** Data for processing **
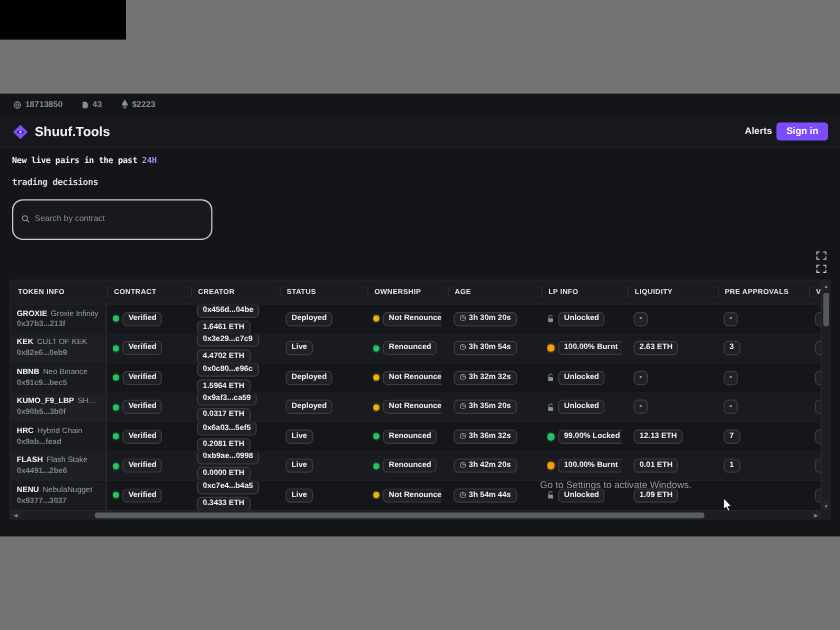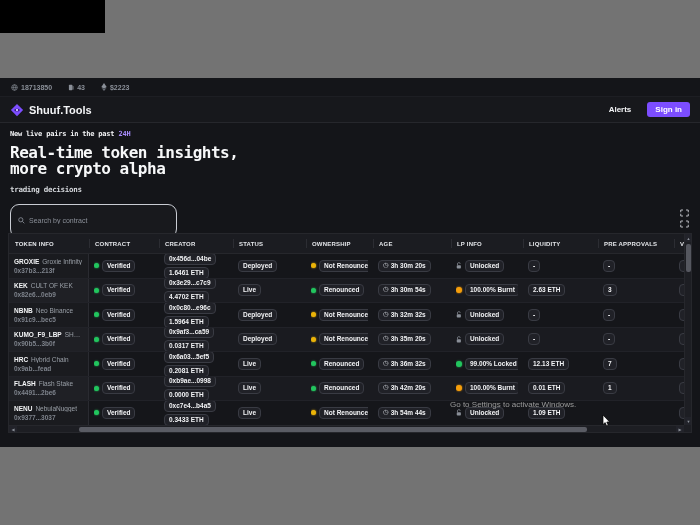--- a/index.html
+++ b/index.html
@@ -20,7 +20,7 @@
   
   .hdr { height:26px; display:flex; align-items:center; padding:0 10px; border-bottom:1px solid #26272c; background:#17181c; }
   .brand { display:flex; align-items:center; gap:5px; font-size:11px; font-weight:bold; color:#f4f5f7; }
-  .hdr-right { margin-left:auto; display:flex; align-items:center; gap:16px; }
+  .hdr-right { margin-left:auto; display:flex; align-items:center; gap:4px; }
   .alerts { font-size:8px; font-weight:bold; color:#f4f5f7; cursor:pointer; }
   .signin { background:#7c4dff; color:#fff; font-size:8px; font-weight:bold; border:none;
             border-radius:3px; padding:3px 8px; cursor:pointer; font-family:inherit; }

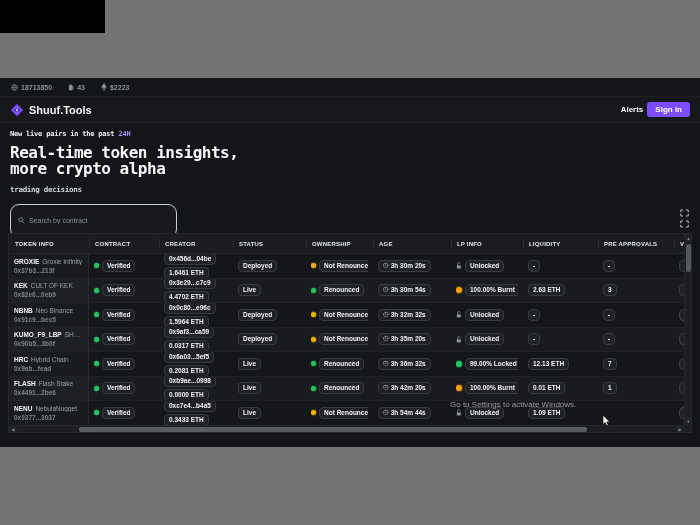--- a/index.html
+++ b/index.html
@@ -139,10 +139,6 @@
       <div class="eyebrow">
         <span>New live pairs in the past </span><span class="hl">24H</span>
       </div>
-      <div class="h1">
-        <div>Real-time token insights,</div>
-        <div>more crypto alpha</div>
-      </div>
       <div class="sub">
         <div>trading decisions</div>
       </div>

** Work order **
Only an exact copy of the entries, with no pictures, is expected as the answer.

** Exercise response **
--- a/index.html
+++ b/index.html
@@ -20,7 +20,7 @@
   
   .hdr { height:26px; display:flex; align-items:center; padding:0 10px; border-bottom:1px solid #26272c; background:#17181c; }
   .brand { display:flex; align-items:center; gap:5px; font-size:11px; font-weight:bold; color:#f4f5f7; }
-  .hdr-right { margin-left:auto; display:flex; align-items:center; gap:16px; }
+  .hdr-right { margin-left:auto; display:flex; align-items:center; gap:4px; }
   .alerts { font-size:8px; font-weight:bold; color:#f4f5f7; cursor:pointer; }
   .signin { background:#7c4dff; color:#fff; font-size:8px; font-weight:bold; border:none;
             border-radius:3px; padding:3px 8px; cursor:pointer; font-family:inherit; }

--- a/index.html
+++ b/index.html
@@ -139,10 +139,6 @@
       <div class="eyebrow">
         <span>New live pairs in the past </span><span class="hl">24H</span>
       </div>
-      <div class="h1">
-        <div>Real-time token insights,</div>
-        <div>more crypto alpha</div>
-      </div>
       <div class="sub">
         <div>trading decisions</div>
       </div>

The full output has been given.